Quinns: Paul, it’s time for a dance as old as time. Put on this lycra onesie and take my hand.
Paul: But… there’s no music?
Quinns: Ah, but there is! The news dance is performed to the rhythm of the world’s news, to the crashing rhythm of current events and the harmony of headlines.
Paul: I do sometimes wonder if these contrived scenarios in which we read the news do anything for the site. But…
Quinns: But?
Paul: But not today! Olé!
Quinns: Jesus not so fast, and put your other hand on my hip. No, my HIP.
Paul: I can feel it, Quinns! The news is rocking me like a baby! Hold me tighter.
Quinns: Paul, are you ok? You’re sweating like crazy already–
Paul: QUINNS don’t let go of me, I can FEEL IT! I can FEEL the RHYTHM OF THE NEWS!
*Ahem* Fantasy Flight Games and Games Workshop have ended their business relationship, which means after February 28th, 2017 we may not see editions of many of their board games… ever again? You can see a full list of the affected games in that link, but the noteworthy losses are Forbidden Stars, Chaos in the Old World and Fury of Dracula.
Quinns: But all is not lost! The latest issue of White Dwarf, Games Workshop’s in-house magazine, has extra rules for some of their Warhammer board games- Space Hulk, Silver Tower and Horus Heresy. Maybe GW have got the message and are focusing on board games once again? Jesus Christ Paul that had better be a carton of Ribena in your pocket–
Paul: You know, there are so many games besides Space Hulk that Games Workshop have simply forgotten about. I really enjoyed the asymmetric Battle for Armageddon as a young teenager and I always wondered what Doom of the Eldar was like. Still, it’s sad to think that, with this announcement, Fantasy Flight-designed games like Forbidden Stars and Chaos in the Old World will now also be consigned to history. Although, somehow, I get the feeling Talisman will somehow continue to exist. Bloody Talisman.
Quinns: Paul can you stop dancing for ONE SECOND your sleeve has snagged on the zip of my onesie–
Paul: Quinns stop fighting the groove! Look, we’re in the final hours of the already very successful Mint Works Kickstarter, crowdfunding for one of the smallest games we’ve ever seen.

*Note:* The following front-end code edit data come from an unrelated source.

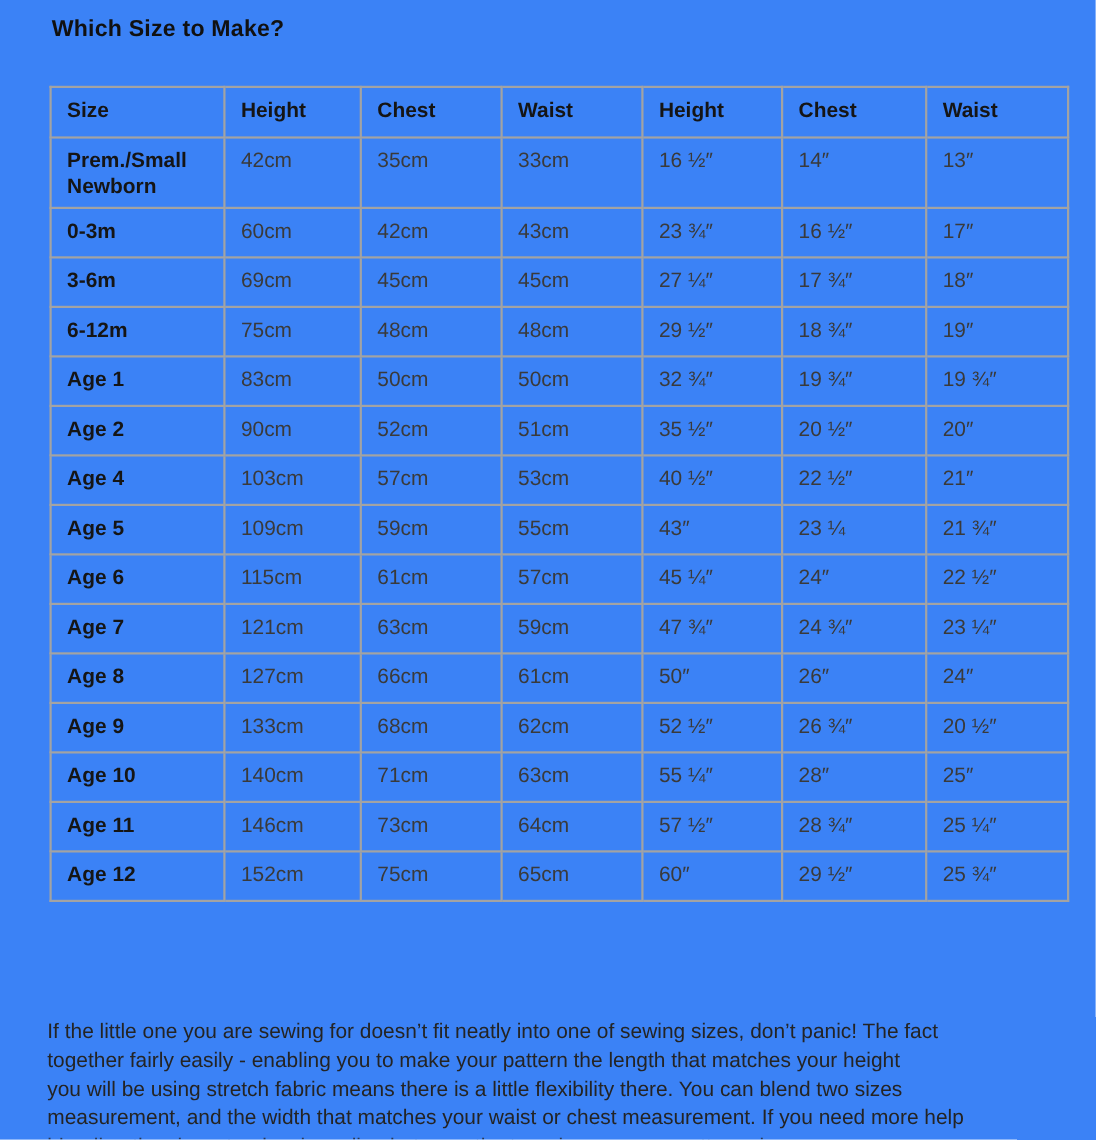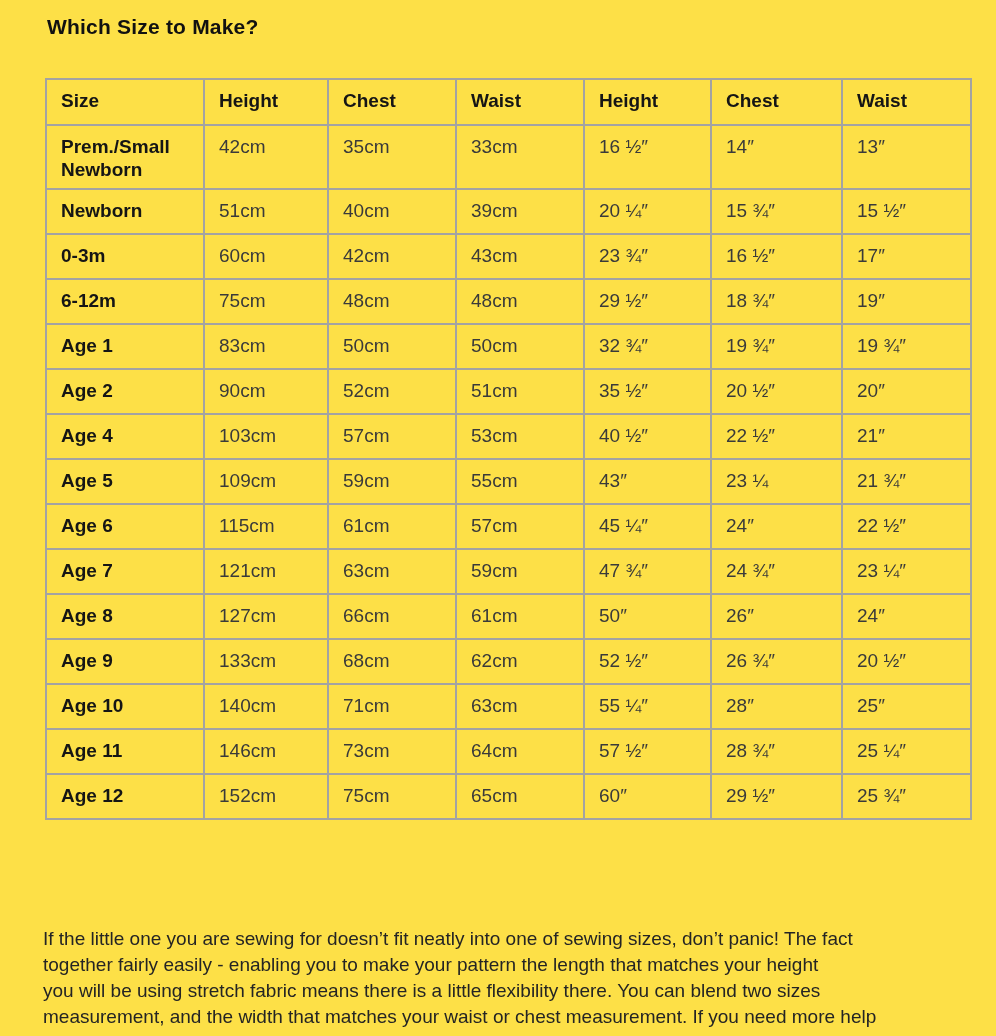"Which Size to Make?" .page { background: #fde047 -> #3b82f6 }
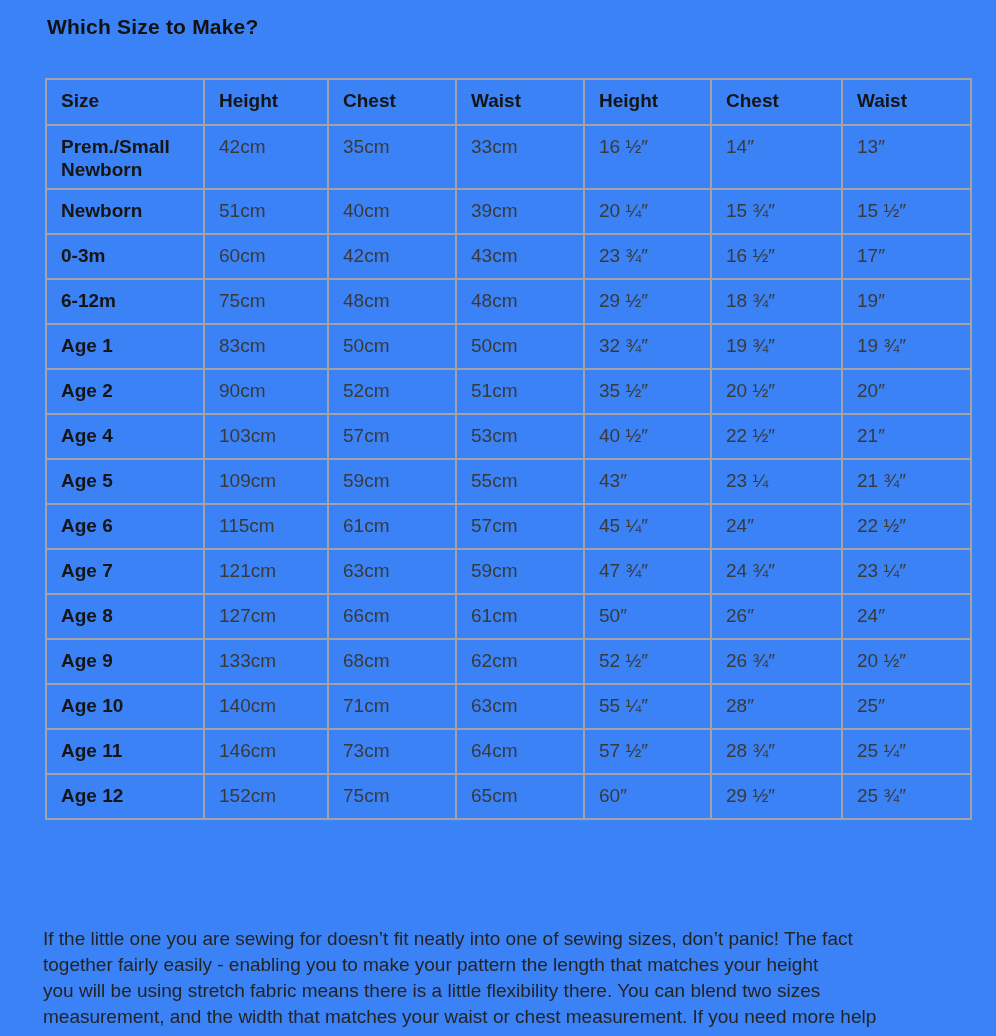"Newborn" tr { html: <tr> <th>Newborn</th> <td>51cm</td> <td>40cm</td> <td>39cm</td> <td>20 ¼″</td> <td>15 ¾″</td> <td>15 ½″</td> </tr> -> none }
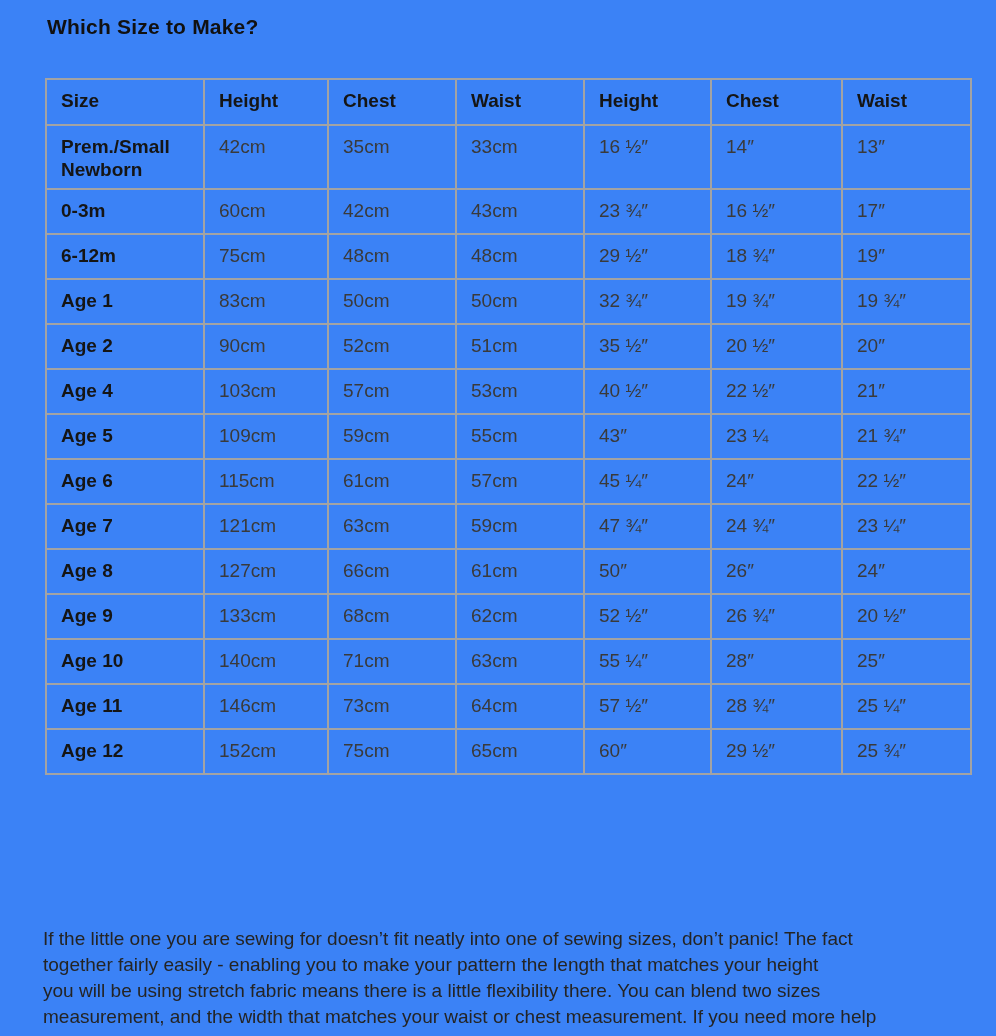"3-6m" tr { html: none -> <tr> <th>3-6m</th> <td>69cm</td> <td>45cm</td> <td>45cm</td> <td>27 ¼″</td> <td>17 ¾″</td> <td>18″</td> </tr> }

What I like about this Kickstarter (beyond anything delivered in a faux-50s style that I love mimicking myself) is how it talks about trying to make something that’s accessible to all kinds of players and possibly even an introduction to the hobby. That, plus how it comes in a tin. A tin!
Quinns: Paul stop flailing, this isn’t even dancing anymore and you’ve knocked over the coffee machine–
Paul: Also recently funded is Island Hopper, not nearly as successful but just as deserving of your interest. This is a cute and colourful mix of a the playfulness of dexterity games and the serious mechanics of eurogames. A strange combination? Absolutely, but that only makes it more intriguing.
Quinns: Your foot has somehow wedged its way into my plimpsole–
Paul: And we certainly can’t go without mentioning the bleak and dark-humoured Endangered Orphans of Condyle Cove, another Kickstarter, this one with a pitch that doubles down on the grim and gruesome concept of the game. It’s a dry, witty and sharp campaign, with some of the funniest ideas we’ve seen in ages and, oh my goodness, it’s really working. Creators Certifiable Studios were hoping for around $4,000 in funding, but have already sailed past six figures.
Those of you who enjoy turning lead into gold (not me, I mostly just turn bread into mold), there’s a substantial expansion for Alchemists on the way. Czech Games’ enormous (and enormously silly) game of alchemy and academia can now include golems, everybody’s favourite animated being.
Quinns: PAUL, STOP.
Paul: What is it?
Quinns: I can’t talk about The Period Game with us both flailing about and sweating. It’s just not right.
Paul: Is the dance over?
Quinns: Sure. You did great. Now let’s never do that again.
Designers Daniela Gilsanz and Ryan Murphy have made this educational game about periods, working notably to fix the fact that lots of young women are still “unprepared and uncomfortable when the time comes”. And frankly, I’d play this instead of Monopoly or Cluedo in a heartbeat. Those games don’t have squeezeable ovaries full of marbles and lots of excellent puns.
The Period Game is still looking for a publisher, but we wish Daniela and Ryan the best of luck.